As of now, it looks like the following is emerging as a solution:

A **Bin** is a piece of state that can be pulled from or pushed to its persistent medium: blob, file, string, web, whatever.

To do anything to a Bin we can use an **BinProcessor** which can read from one _Bin_ while writing to another, wrapping asynchronous and streaming operations internally. The inputs and output can also be multiple bins to allow fan-in and and fan-out.

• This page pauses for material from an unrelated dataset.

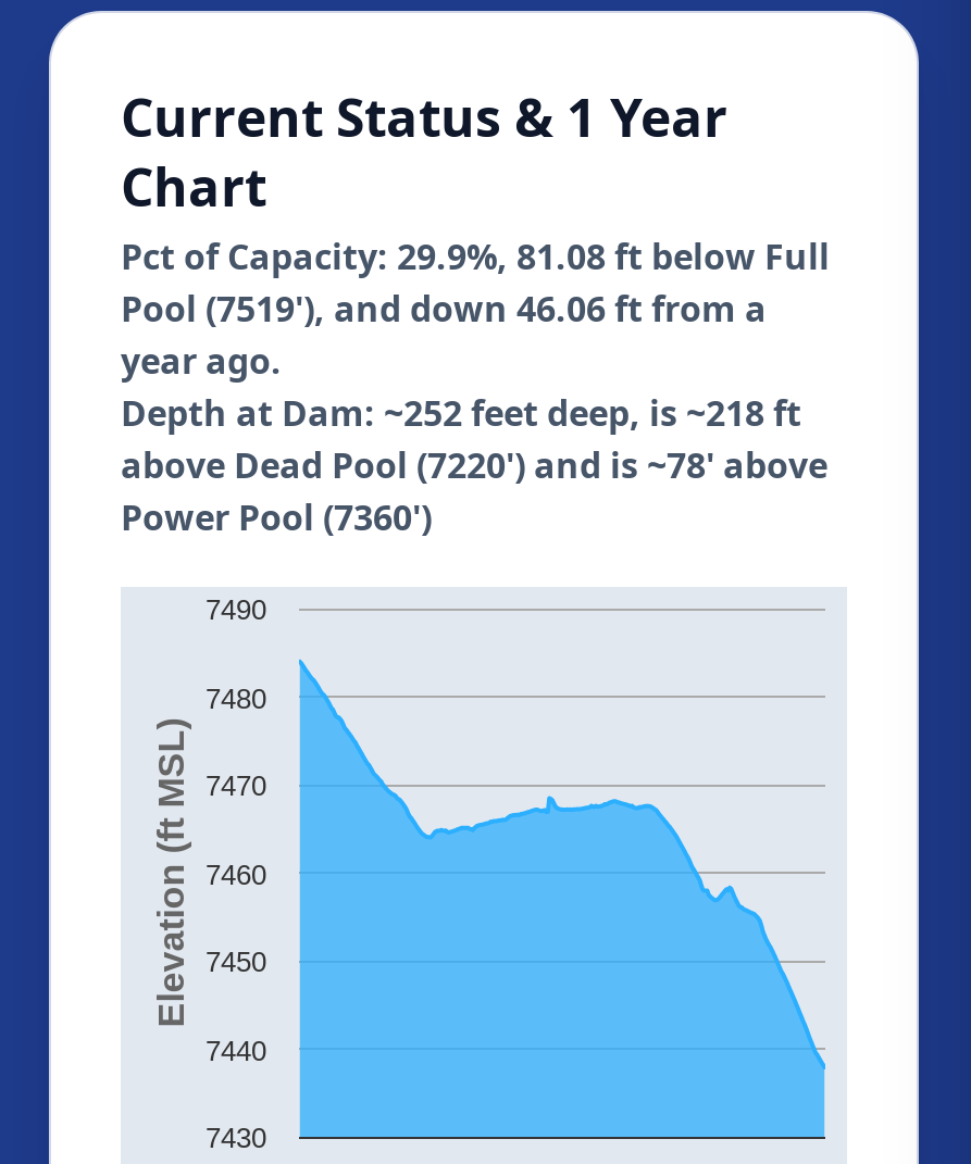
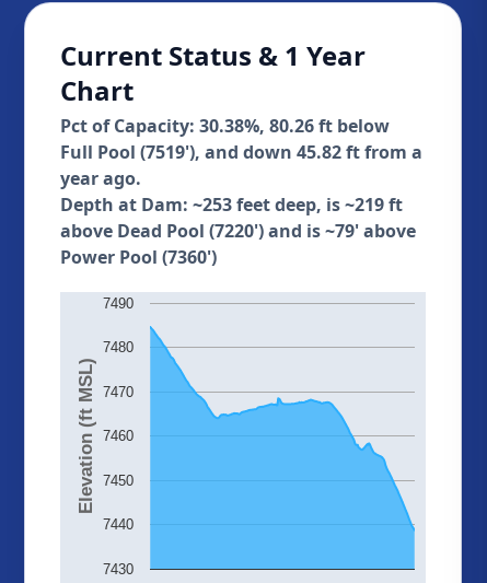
[121,233,830,333] Pct of Capacity: 29.9%, 81.08 ft below Full | Pool (7519'), and down 46.06 ft from a -> [60,114,422,164] Pct of Capacity: 30.38%, 80.26 ft below | Full Pool (7519'), and down 45.82 ft from a
[121,389,801,437] Depth at Dam: ~252 feet deep, is ~218 ft -> [60,193,403,217] Depth at Dam: ~253 feet deep, is ~219 ft
[121,441,827,489] above Dead Pool (7220') and is ~78' above -> [60,219,416,243] above Dead Pool (7220') and is ~79' above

All _Bins_ and _BinProcessors_ communicate by interfaces so multiple variants can be defined with appropriate separation of their internals.

The _BinProcessor_ returns an **BinReport** on completion, but this can also be read using **ReportProgress()** and cancelled, delayed, restarted by using **SetStatusl()**. _(The implementations may not do anything meaningful with cancel or progress calls, sending a light beam of information to Mars is neither cancellable in flight or assessable in its progress), but if we can send these messages_

As an alternative to polling progress, the processor can also be given an **BinMonitor** to push notifications to.

Noting that object-in-memory requiring serialization/deserializing process might require additional information, for example Type information, and some operations (for example decryption, zipping) might require information beyond these interface: this is no problem as the class structure allows for dedicated data-rich BinProcessors Bins. The pattern is one of using minimal interfaces for the interconnections and rich specialized objects as need. The BionMonitor also has access to the digest, which is information held from prior reports.